Человек прежде всего является существом биологическим. И наша телесность является также устройством записи для восприятия мира. Выражая мысли своей рукой, мы включаем осязание — то чувство, которое уходит на задний план, ввиду использования плодов технического прогресса, но которое являлось движущей силой на пути человеческого развития. Написание своей рукой также позволяет усилить экзистенциальное ощущение себя в мире, физически пережить эту мысль.
Возможность оставить свое высказывание в визуальной форме позволяет растянуть его во времени, продлить его , усилить его смысл, или даже изменить его, за счет длительности процесса или локации. Выбор места является обширным и многогранным вопросом. Я постаралась раскрыть его с помощью фреймовой сети.
Глядя на эту схему, можно проследить путь выбора места для высказывания. Если выбор стал не результатом спонтанного порыва, и не заложником мнимой, или существующей опасности, стоит попытаться раскрыть другие причины:
1.Видовая точка. При выборе места, автор мог руководствоваться тем, кто и откуда его увидит, возможно, рядом есть хорошие видовые точки, стоя на которых, взглял сразу поймает произведение.
2. Городские сообщества, субкультуры и разные группы людей часто имеют место сбора, обсуждения в городской среде. Надписи и изображения могут подчеркнуть принадлежность этой территории тому, или иному сообществу.
3. Важность места для автора. По разным причинам, именно эта точка городского пространства стала для автора местом силы, памяти, или несет свое, очень личное, значение.
4. Конфронтация. Может относиться как к политическим, так и к культурным предпочтениям. Изображение идет в разрез с предназначением данного места. протестует против него. Может нести и оскорбительных характер.
5. Автор старается предугадать своего зрителя и размещает изображение, сообразно с маршрутами той, или иной группы людей.
В какой среде есть место для гражданского высказывания?
Среди горожан и специалистов разных областей, соприкасающихся с городом, и изменяющих его, бытует мнение, что город нуждается в упорядочивании. Идеальный город — продуманный архитекторами и просчитанный социологами до мелочей. И без того неработающую городскую среду, а значит лишенную естественных городских процессов, стараются еще больше загнать в рамки. Связи городской жизни, которыми пронизан город, нещадно рвут «во благо» горожан.

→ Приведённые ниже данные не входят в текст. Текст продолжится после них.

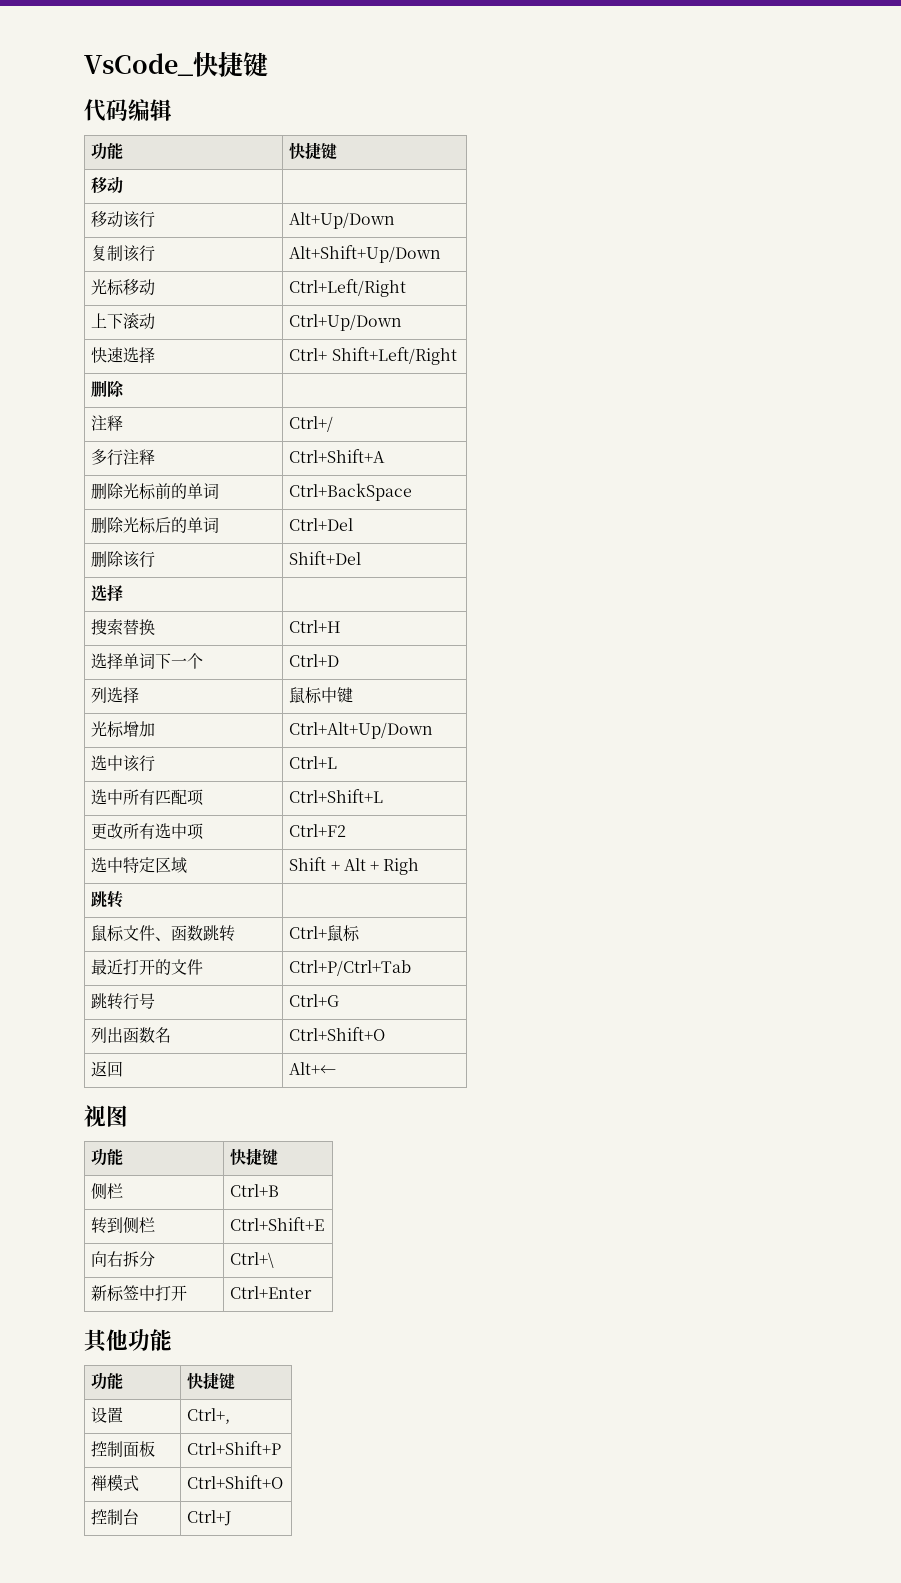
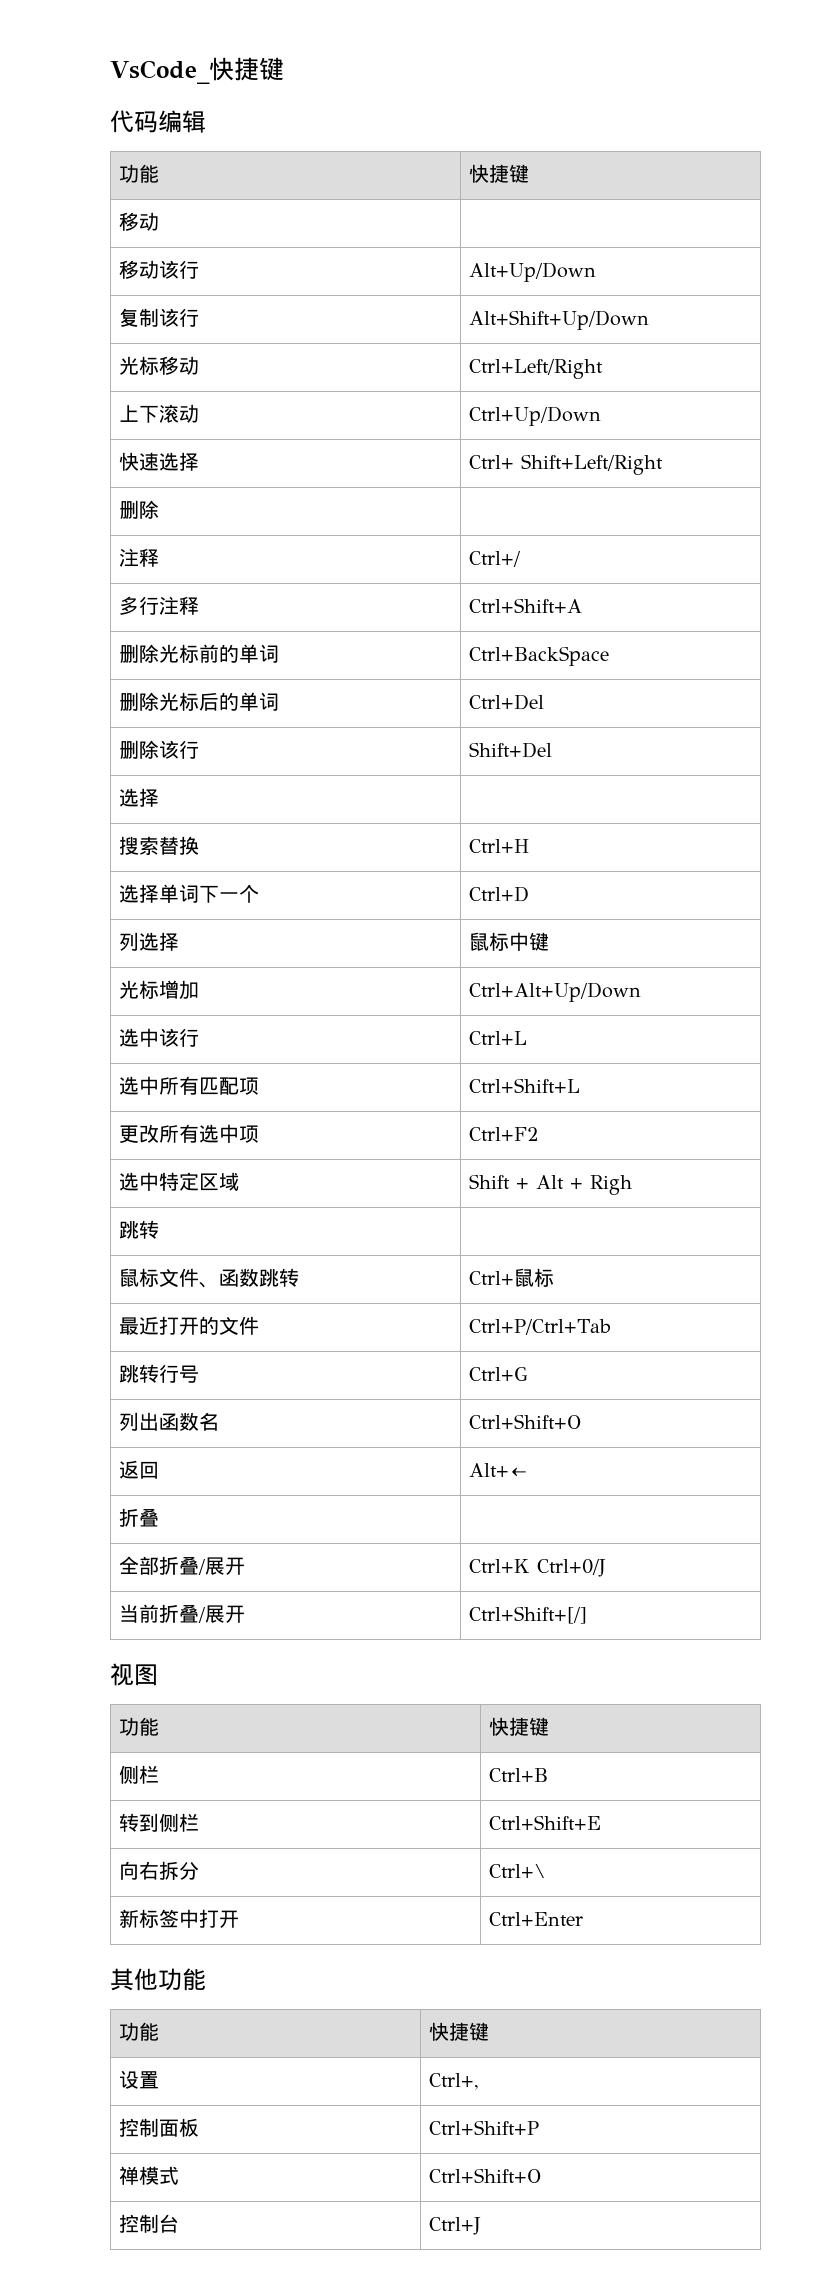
(337, 1068) none -> [119,1508,160,1527] [119,1556,246,1575] [469,1559,607,1577] [119,1604,246,1623] [469,1606,588,1624] // 折叠 | // 全部折叠/展开 | Ctrl+K Ctrl+0/J // 当前折叠/展开 | Ctrl+Shift+[/]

«Нам постоянно втолковывают глупую ложь о порядке в больших городах — фактически с нами говорят свысока, как с дурачками, заверяя нас, что порядок — в повторении. Однако в нашем мире простая регламентированная регулярность очень редко бывает свойственна значимым системам, обладающим функциональным порядком. Чтобы увидеть в сложной системе функциональный порядок, который ей присущ, необходимо понимание.Бесполезно, однако, искать некий решающий, ключевой элемент — нечто такое, что, будучи проясненным, прояснит все. В большом городе одного такого элемента просто не существует. Смесь как таковая — вот что играет в городе ключевую роль, а присущая ей взаимоподдержка и есть городской порядок. Функциональный порядок большого города требует наличия интенсивности и разнообразия; их свидетельства невозможно удалить с улицы без разрушения необходимого функционального порядка. Большой город не может быть произведением искусства. Искусство имеет свои особые формы порядка, и они отличаются строгостью. Суть процесса—дисциплинированный, чрезвычайно взыскательный выбор из жизненного изобилия. Рассматривать город — и даже городскую округу — как масштабную архитектурную задачу, как то, что можно полностью упорядочить, превратив в дисциплинированное произведение искусства, значит впасть в ошибку, пытаясь подменить жизнь искусством. Главной разновидностью зримого городского пейзажа являются улицы. На переднем плане они демонстрируют нам всевозможные подробности и виды деятельности. Они зримо возвещают нечто очень полезное для нашего понимания городского порядка: что перед нами сложная, интенсивная жизнь, в составе которой множество различных компонентов. Смысл социальной жизни городских тротуаров в том, что они носят публичный характер. Они сводят вместе людей, не знающих друг друга частным, интимным образом и в большинстве случаев не желающих знать. Никто в большом городе не может и не хочет держать дом открытым для всех и каждого. Однако если бы интересные, полезные и важные контакты между горожанами свелись к близким знакомствам, пригодным для частной жизни, город очень много потерял бы.» (Джейн Джекобс «Жизнь и смерть больших американских городов»).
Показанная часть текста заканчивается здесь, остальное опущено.